Pire, toute ton attention est focalisée sur ce bruit. Parce que c'est la principale source d'information à ta disposition. Le bruit t'indique l'heure des repas, de la douche, de la promenade. Tu essaies de deviner quelle cellule vient de s'ouvrir et pour quel motif. Tu guettes la position des surveillants, des détenus chargés du ménage ou de la distribution de livres. Tu attrapes vite une oreille de concierge dont tu ne pourras plus jamais te débarrasser.

Si tu peux te le permettre, évite de recevoir des visites au parloir. La promiscuité, les voix et les parfums de femmes, les pleurs et les rires d'enfants, les odeurs de l'extérieur en ont fait craquer plus d'un, autrement plus solides que toi.

Le coiffeur est gratuit, n'hésite pas à demander. Sauf si tu n'as pas de tabac, ou si le détenu chargé du "salon" est maçon dans le civil bien sûr. Le matériel, tabouret et tondeuse, est installé dans une cage de fouille.

Tu peux cantiner de la bière sans problème. On ne livre que de la sans alcool, mais les combines permettant de remédier à cette caractéristique sont nombreuses et on te renseignera rapidement. Attention toutefois à bien connaître tes voisins de cellule, certains ayant la cuite méchante.

Pour compenser, il y a les médocs. Exige de voir le toubib dès ton arrivée, la consommation est encouragée par l'administration qui y trouve un moyen efficace d'assurer le calme dans les cellules. En les stockant et en testant divers mélanges, tu peux espérer obtenir des effets intéressant, mais ça ne marche pas à tous les coups.

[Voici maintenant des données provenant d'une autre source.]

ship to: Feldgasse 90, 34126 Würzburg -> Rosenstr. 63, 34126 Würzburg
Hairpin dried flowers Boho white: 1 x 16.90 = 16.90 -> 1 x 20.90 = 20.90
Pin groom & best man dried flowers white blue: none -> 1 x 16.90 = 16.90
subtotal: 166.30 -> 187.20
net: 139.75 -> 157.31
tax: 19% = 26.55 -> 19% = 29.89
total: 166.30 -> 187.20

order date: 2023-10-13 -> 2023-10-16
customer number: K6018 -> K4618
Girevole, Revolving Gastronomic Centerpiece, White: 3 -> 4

Ne crois pas tout ce qu'on raconte à propos des suicides de détenus. Moins d'une centaine par an, ils ont lieu essentiellement les tout premiers jours d'incarcération et aux abords du procès. Bourre-toi de médocs pendant ces périodes et tout ira bien.

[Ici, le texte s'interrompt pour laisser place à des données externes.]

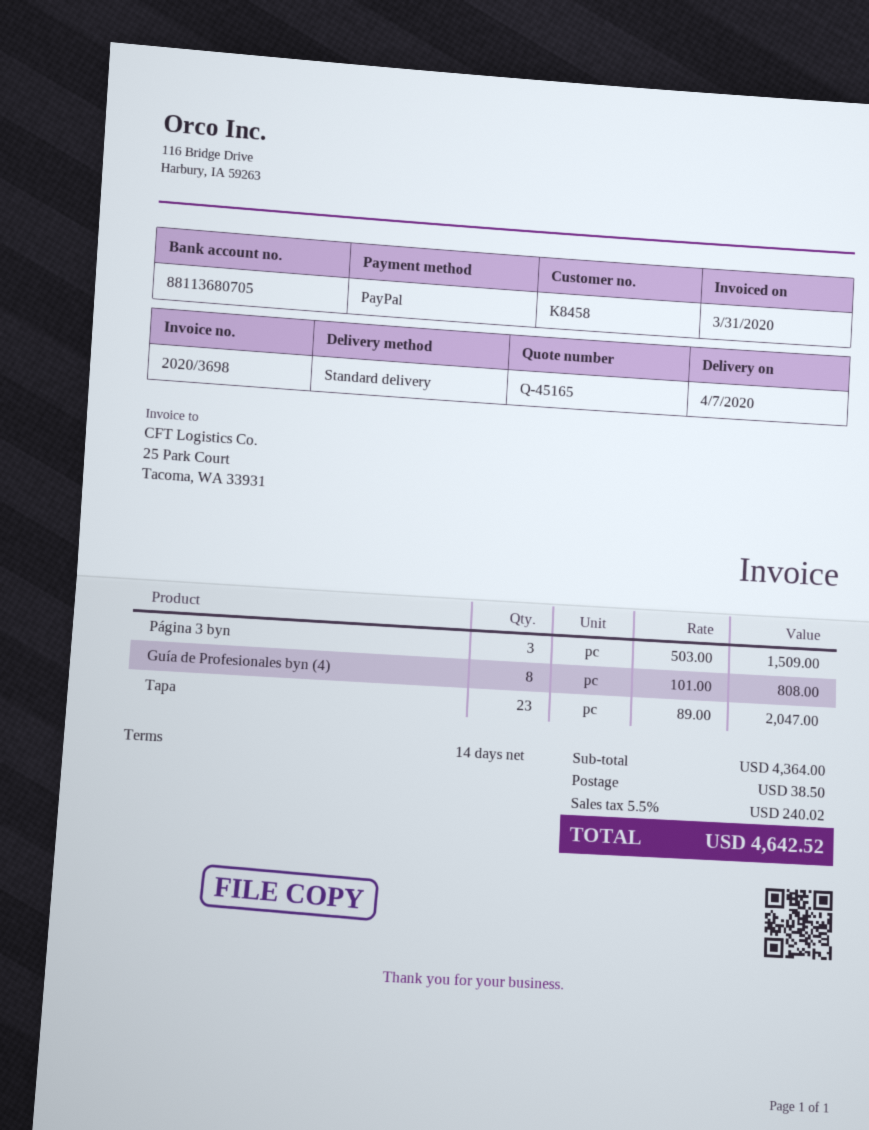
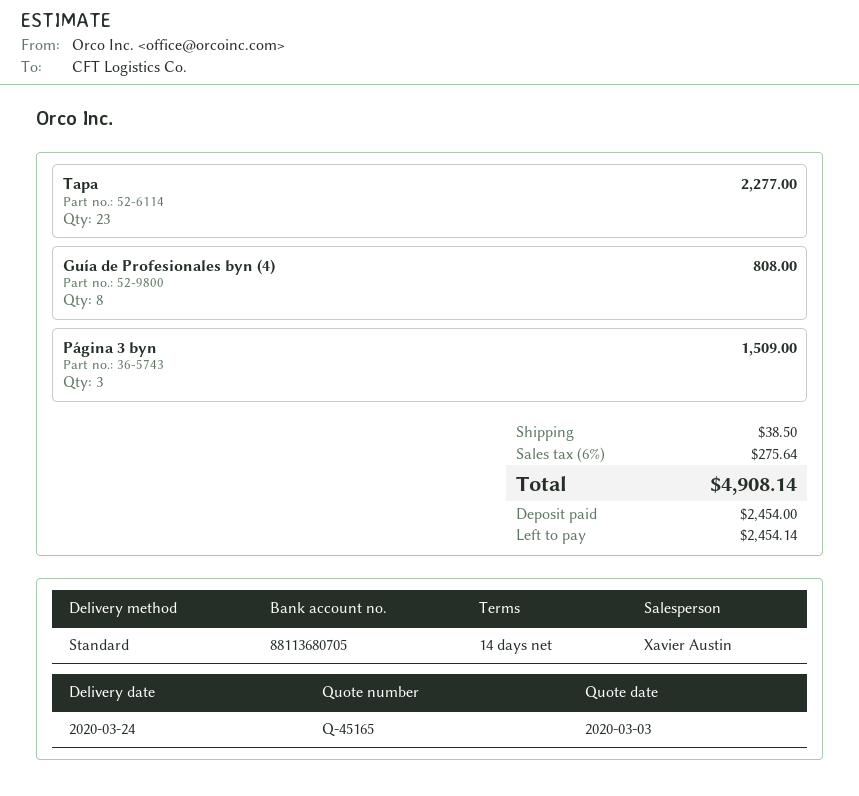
delivery date: 2020-04-07 -> 2020-03-24
Tapa: 23 for 2047.00 -> 23 for 2277.00
tax: 5.5% = 240.02 -> 6% = 275.64
total: 4642.52 -> 4908.14

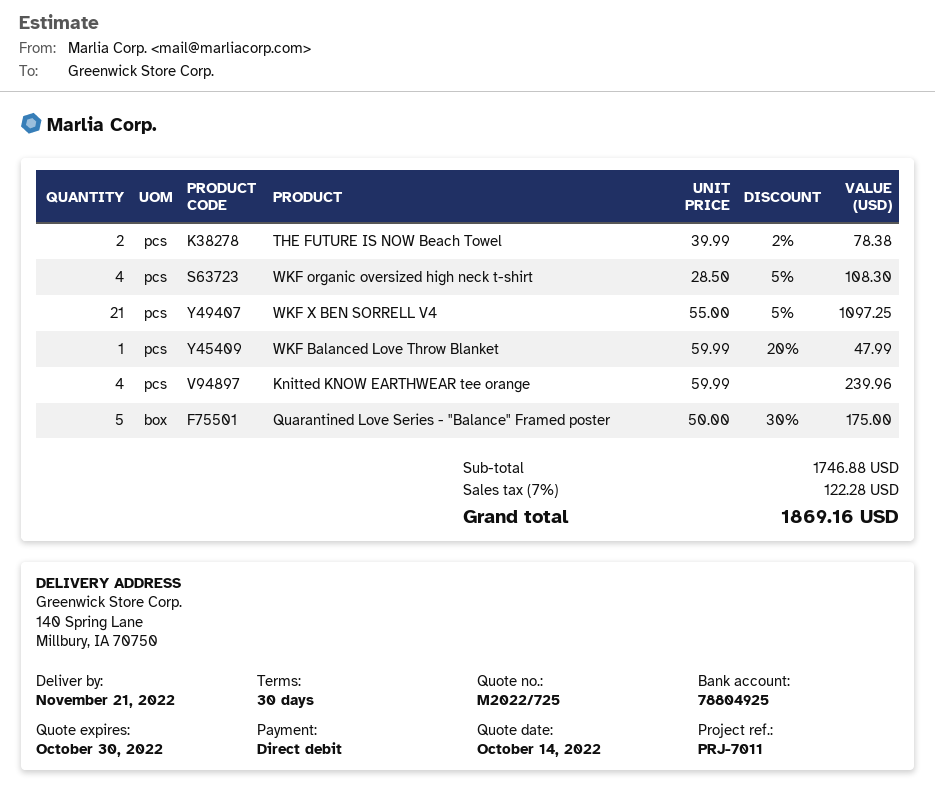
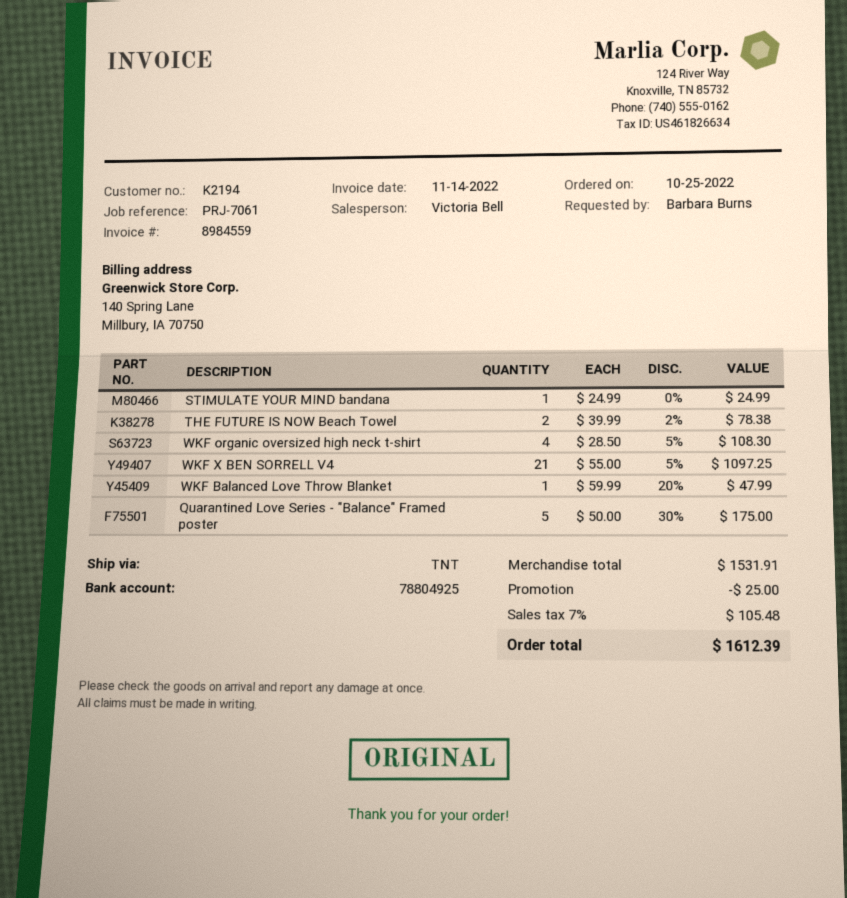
reference: PRJ-7011 -> PRJ-7061
Knitted KNOW EARTHWEAR tee orange: 4 x 59.99 = 239.96 -> none
STIMULATE YOUR MIND bandana: none -> 1 x 24.99 = 24.99
subtotal: 1746.88 -> 1531.91
discount: none -> 25.00
tax: 7% = 122.28 -> 7% = 105.48
total: 1869.16 -> 1612.39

N'aie pas peur non plus de la violence entre détenus, il n'y a pas tant de morts violentes que ça en cellule. Les blessures ne sont pas comptabilisées, bien sûr, parce que les gardiens ne peuvent jamais déterminer si la victime ne s'est pas auto-mutilée. Méfie-toi quand même des cellules, escaliers, couloirs, douches et cour de promenade.

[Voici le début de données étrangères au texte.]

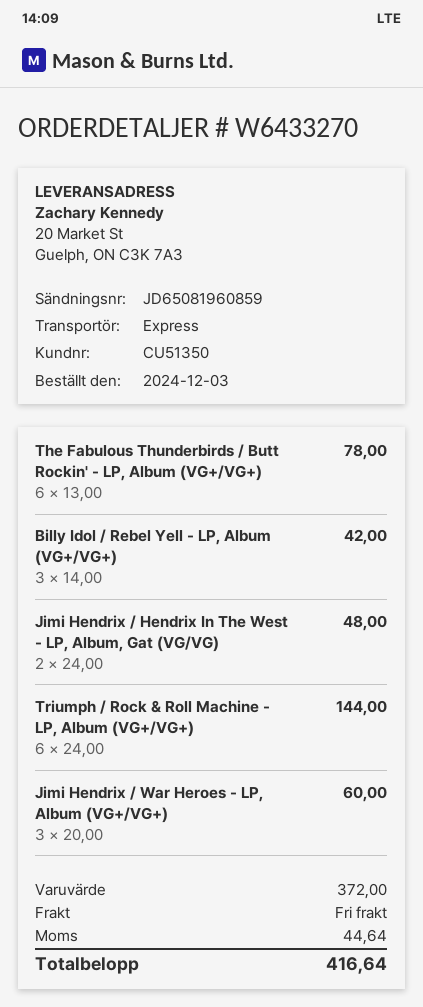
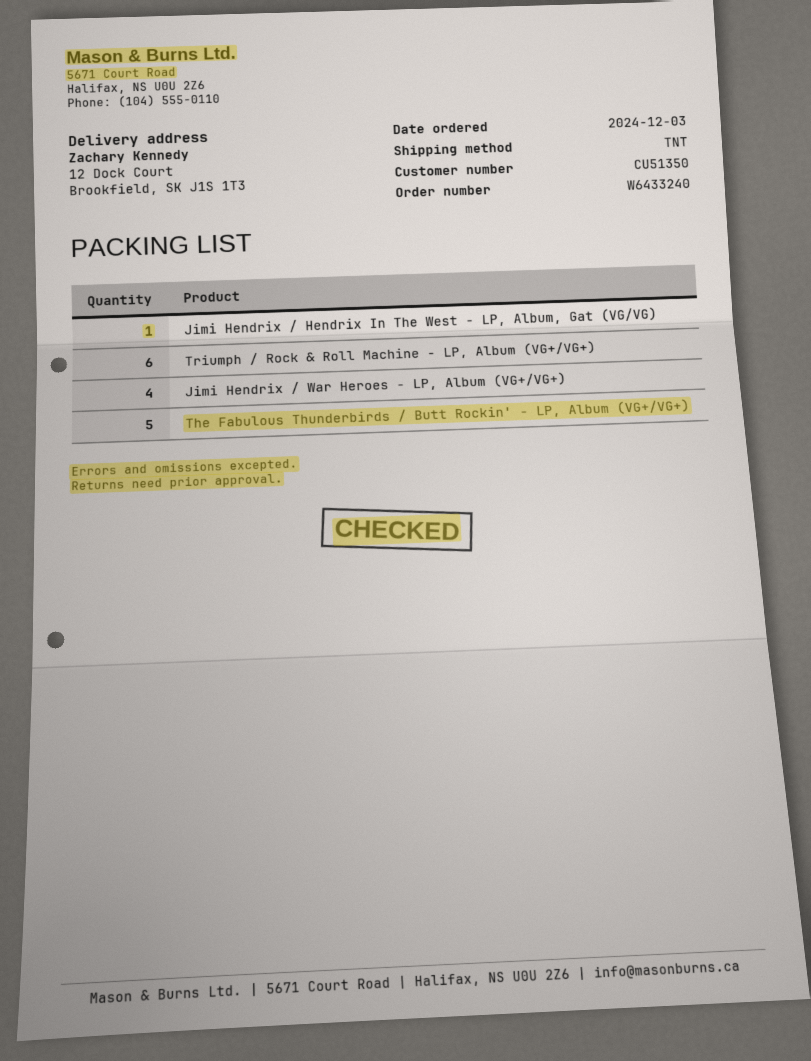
order number: W6433270 -> W6433240
shipping method: express -> TNT
ship to: 20 Market St, Guelph, ON C3K 7A3 -> 12 Dock Court, Brookfield, SK J1S 1T3
The Fabulous Thunderbirds / Butt Rockin' - LP, Album (VG+/VG+): 6 -> 5
Billy Idol / Rebel Yell - LP, Album (VG+/VG+): 3 -> none
Jimi Hendrix / Hendrix In The West - LP, Album, Gat (VG/VG): 2 -> 1
Jimi Hendrix / War Heroes - LP, Album (VG+/VG+): 3 -> 4

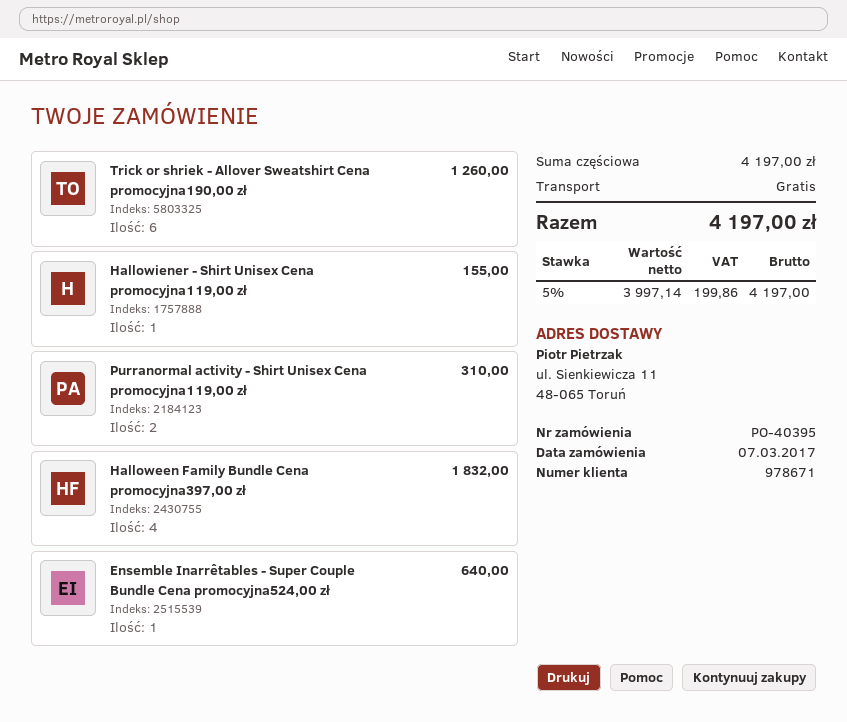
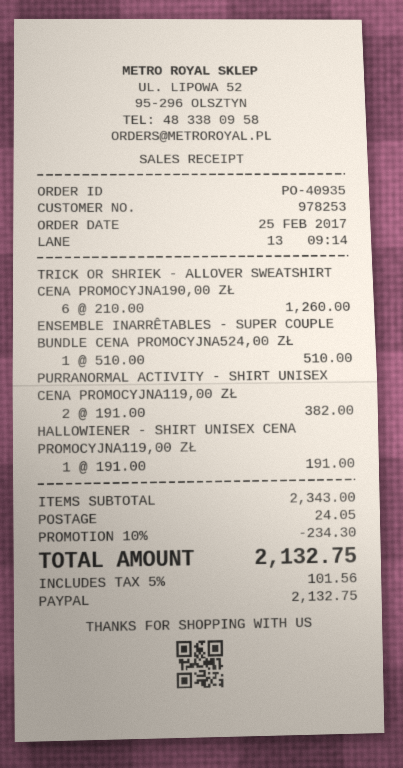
order number: PO-40395 -> PO-40935
order date: 2017-03-07 -> 2017-02-25
customer number: 978671 -> 978253
Hallowiener - Shirt Unisex Cena promocyjna119,00 zł: 1 for 155.00 -> 1 for 191.00
Purranormal activity - Shirt Unisex Cena promocyjna119,00 zł: 2 for 310.00 -> 2 for 382.00
Halloween Family Bundle Cena promocyjna397,00 zł: 4 for 1832.00 -> none
Ensemble Inarrêtables - Super Couple Bundle Cena promocyjna524,00 zł: 1 for 640.00 -> 1 for 510.00
subtotal: 4197.00 -> 2343.00
discount: none -> 10% = 234.30
shipping: 0.00 -> 24.05
tax: 5% = 199.86 -> 5% = 101.56
total: 4197.00 -> 2132.75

Les agressions sexuelles entre détenus ne doivent pas t'inquiéter. Compte tenu qu'il n'y a que trois personnes par cellules, même si ça tournait mal pour toi ce serait vite passé. De plus, le nombre de viols reconnus pas l'administration pénitentiaire et ayant donné lieu à des poursuites est vraiment dérisoire. Quant aux agressions provenant des gardiens, elles se concentrent généralement sur les travestis.

Les malades mentaux n'ayant pas leur place en prison peuvent être dangereux, mais leurs crises ne durent jamais bien longtemps. N'hésite pas à frapper le premier. Les surveillants connaissent leurs clients et le plus souvent tu n'auras pas d'ennuis pour ça.

Dans toutes les maisons d'arrêts, il y a des possibilités de faire rentrer de la drogue. N'oublie pas que tu n'es pas un taulard comme les autres, tu es en train de suivre une formation pour devenir exclu. La drogue est certes une très bonne façon d'y parvenir, mais pour un novice, il vaut mieux éviter de suivre deux pistes en même temps. Tu pourras toujours y venir une fois que tu seras libéré. Et puis le tarif de la barrette dans la cour de promenade n'est pas raisonnable.

Jusqu'à ces derniers temps, il était possible de faire des affaires avec les surveillants. Des imprudences ayant été commises, renseigne-toi avant de tenter le coup.

Sauf provocation, tu n'as rien à redouter des surveillants. La définition de la provocation n'ayant pas encore été portée à la connaissance du personnel, il vaut mieux rester prudent et limiter les contacts au maximum.

La qualité de la nourriture n'est pas un motif suffisant pour vouloir faire un stage en maison d'arrêt. Avec quelques francs pour trois repas par jour et par personne, l'administration ne peut pas faire de miracle. D'où l'importance de pouvoir cantiner pour améliorer l'ordinaire.

A propos de repas : il n'existe aucun réfectoire dans aucune prison française. Tous les repas se prennent tièdes et en cellule. Arrête un peu de confondre réalité et cinéma hollywoodien.